Sent from AutoGuide.com Free App


----------



## Rusty Shackleford (Jan 6, 2013)

Mick said:


> Wow that sucks. Do they did it while you were driving?
> 
> Sent from AutoGuide.com Free App


No I found my car like that.... '14 Eco with ~3500 miles. Ugh.


----------



## Jim Frye (Mar 16, 2011)

I guess that you should just make sure the replacement is made by the same manufacturer as the original one. Check the label in the lower left corner.


----------



## CruzeEcoBlueTopaz (Jan 5, 2012)

I have had the windshield replaced twice. The original windshield was obviously oem, the first windshield I specifically asked for an oem windshield. My current and second windshield I decided to use safelites aftermarket brand choice which was pilkington. 

The pilkington windshield appeared to be of lesser quality it was lighter and thinner. I will say the pilkington windshield surprisingly has lasted longer and appears to be more durable. My first two oem windshields I replaced because after the first rock would hit the window it would chip, crack and spread legs in every direction. The pilkington windshield has over 5 chips in it each time the rock hit none of the chips would crack or spread legs. Now obviously this depends on many factors such as the size of the rock the velocity the angle and so on. But so far I will say the aftermarket brand windshield has survived the longest.


----------



## NickD (Dec 10, 2011)

Came awfully close to having my windshield replaced, but when the cold weather came, all those bubbles on the lamination went away with it. Is a very difficult windshield to keep clean, seems to have some kind of a plastic coating on the glass.

Curious on this subject also, does this coating have something to do with noise for a more quiet interior? A net search on this issue was worthless as well as contacting Fuyao on this subject.

And after five months, Erin never showed up yet to look at those bubbles. But they went away, wonder if they will come back if summer ever gets here.

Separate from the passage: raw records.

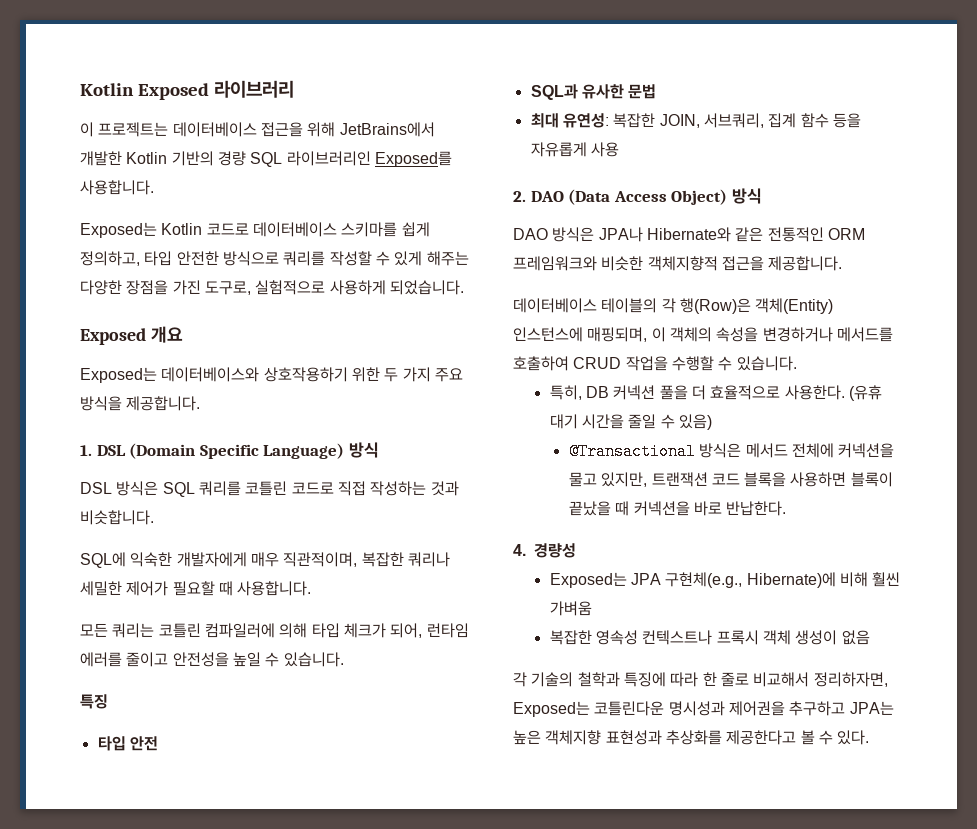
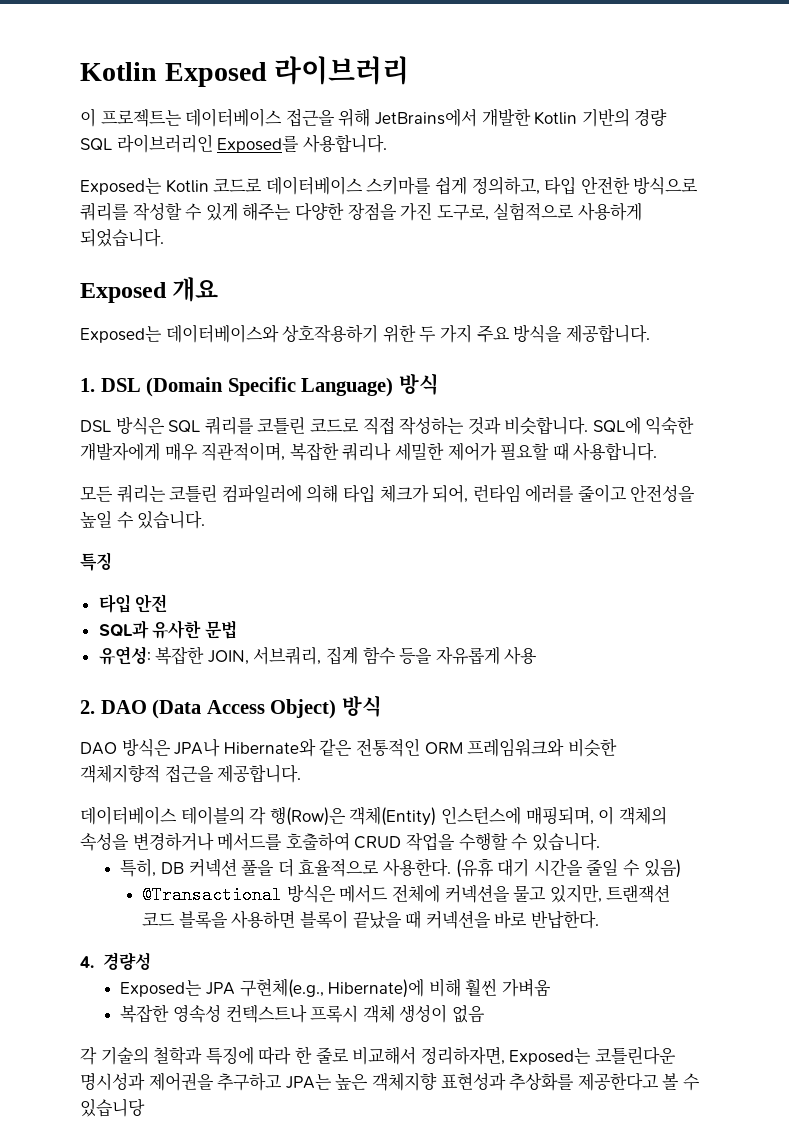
- DSL 방식은 SQL 쿼리를 코틀린 코드로 직접 작성하는 것과 비슷합니다.
- SQL에 익숙한 개발자에게 매우 직관적이며, 복잡한 쿼리나 세밀한 제어가 필요할 때 사용합니다.
+ DSL 방식은 SQL 쿼리를 코틀린 코드로 직접 작성하는 것과 비슷합니다. SQL에 익숙한 개발자에게 매우 직관적이며, 복잡한 쿼리나 세밀한 제어가 필요할 때 사용합니다.
- 최대 유연성: 복잡한 JOIN, 서브쿼리, 집계 함수 등을 자유롭게 사용
+ 유연성: 복잡한 JOIN, 서브쿼리, 집계 함수 등을 자유롭게 사용
- 각 기술의 철학과 특징에 따라 한 줄로 비교해서 정리하자면, Exposed는 코틀린다운 명시성과 제어권을 추구하고 JPA는 높은 객체지향 표현성과 추상화를 제공한다고 볼 수 있다.
+ 각 기술의 철학과 특징에 따라 한 줄로 비교해서 정리하자면, Exposed는 코틀린다운 명시성과 제어권을 추구하고 JPA는 높은 객체지향 표현성과 추상화를 제공한다고 볼 수 있습니당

Too complicated for my dealer's warranty manager so I was told.


----------



## Jim Frye (Mar 16, 2011)

I have been told by a neighbor that works for Pilkington (used to be LOF here in the U.S.) that the factory Cruze windshield has a thicker plastic inner membrane for sound deadening purposes. Their replacement version uses a thinner one, but wouldn't elaborate on the reasons.


----------



## unitednations161 (Mar 13, 2011)

i hit a turkey with mine, i had mine replaced


----------



## obermd (Mar 3, 2012)

unitednations161 said:


> i hit a turkey with mine, i had mine replaced


Wouldn't it have just been easier to get your Christmas Turkey at the store like most of the US does?


----------



## revjpeterson (Oct 2, 2013)

My windshield is OEM, but I suspect mine may have been replaced before I purchased it, because I began to find glass chips in the car about a week after the purchase (falling out of the dash or in hard-to-reach corners of the floor). It had 312 miles on it at the time of purchase, because it had been dealer-traded from about 250 miles away. My only guess is that the windshield may have been damaged during that trip or during the delivery to the original dealer.


----------



## Starks8 (Jul 20, 2011)

This is why it's getting more and more popular to keep your butt at home on New Year's Eve. The world is getting too crazy and unpredictable!


----------



## Gus_Mahn (Aug 16, 2011)

We had '12 Eco's windshield replaced, and the replacement is definitely louder than the OE windscreen. Our car has some wind noise that it never had before, but it's not that bad.


----------



## Rusty Shackleford (Jan 6, 2013)

I talked to my insurance yesterday....$500 deductible. Barf. 

My brother is a mechanic at the Chevy/caddy dealer I bought my car so he's going to price out a GM windshield and see if their glass guy will put it in. I called a local glass place and they said $305+tax for a windshield install. I told them I want a GM windshield and they said they use OEM replacements. He claims they are made from the same molds as GM ones. Who knows. I'll see what my brother can get first.


----------



## Rusty Shackleford (Jan 6, 2013)

BTW when I called the glass place today they asked if I had a rain sensor...was that even available on the Cruzes? (LTZ?)


----------



## unitednations161 (Mar 13, 2011)

i really never noticed a difference with mine. Same noise I think


----------